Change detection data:

★ ★ ★ ★ ★ ★ ★

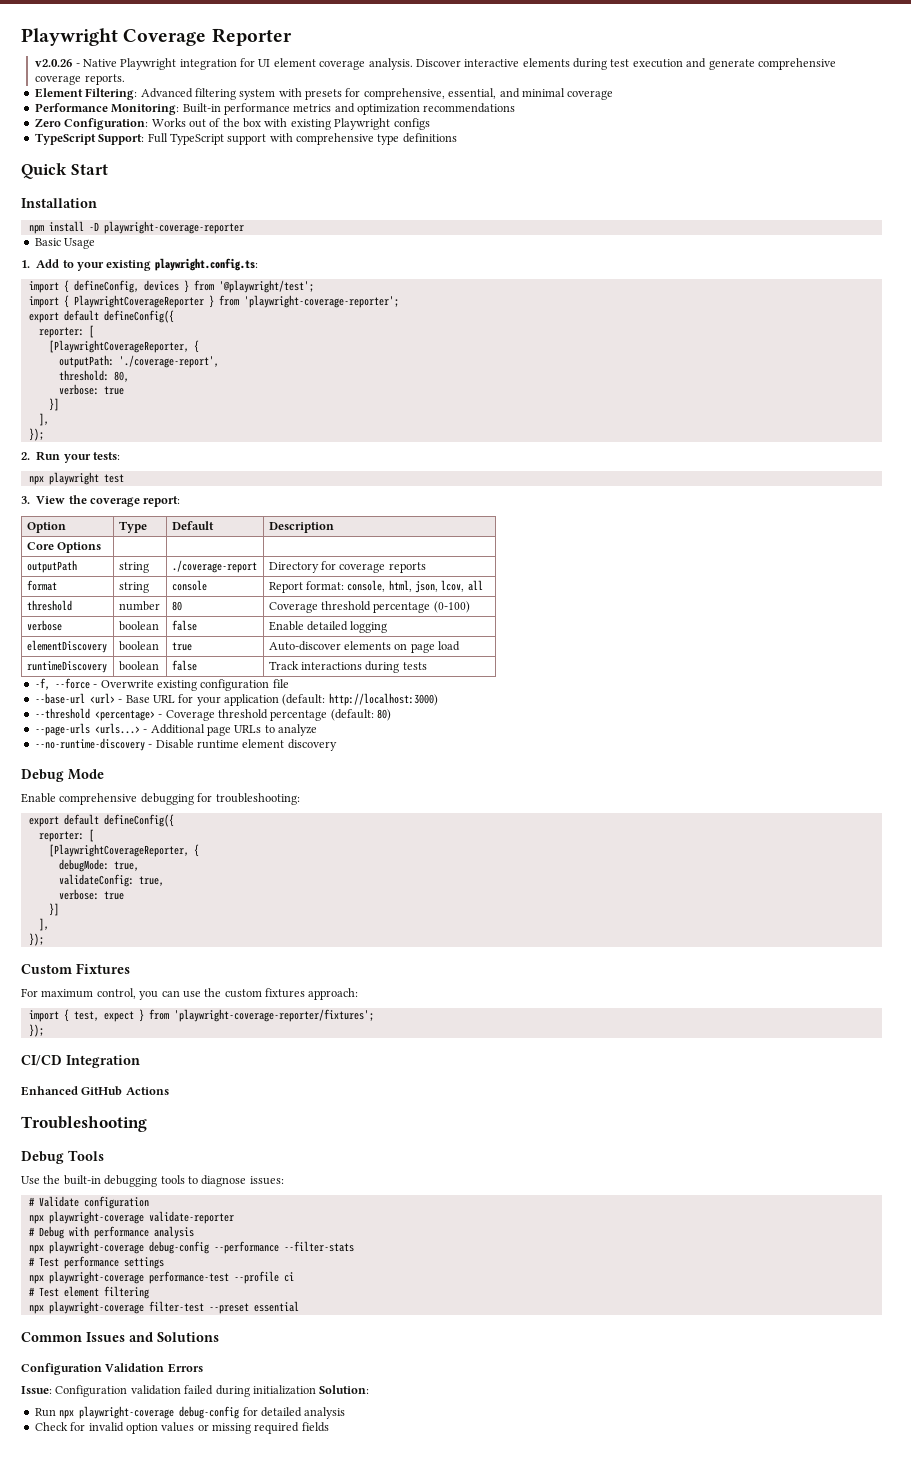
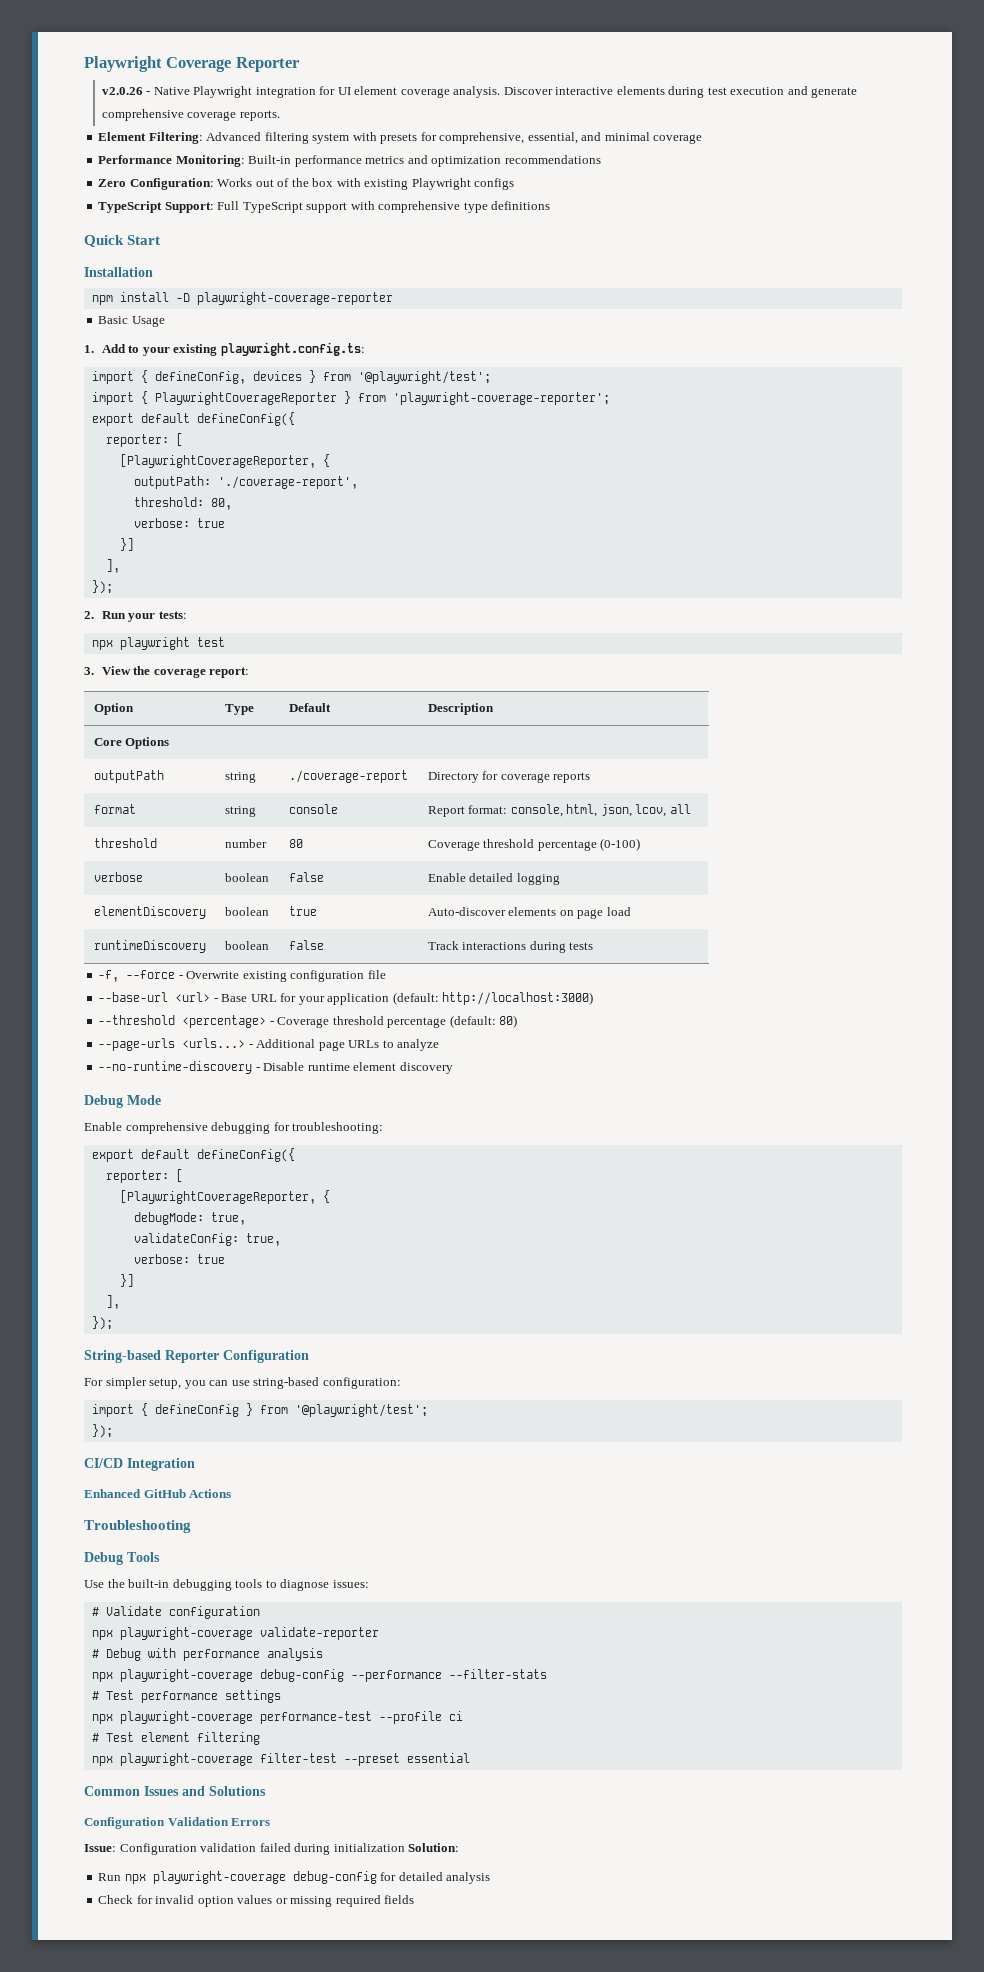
- Custom Fixtures
+ String-based Reporter Configuration
- For maximum control, you can use the custom fixtures approach:
- import { test, expect } from 'playwright-coverage-reporter/fixtures';
+ For simpler setup, you can use string-based configuration:
+ import { defineConfig } from '@playwright/test';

★ ★ ★ ★ ★ ★ ★

* _Exercise aim_
Whenever a line in the records contains the word "import", copy that line.

* _Your response_
- import { test, expect } from 'playwright-coverage-reporter/fixtures';
+ import { defineConfig } from '@playwright/test';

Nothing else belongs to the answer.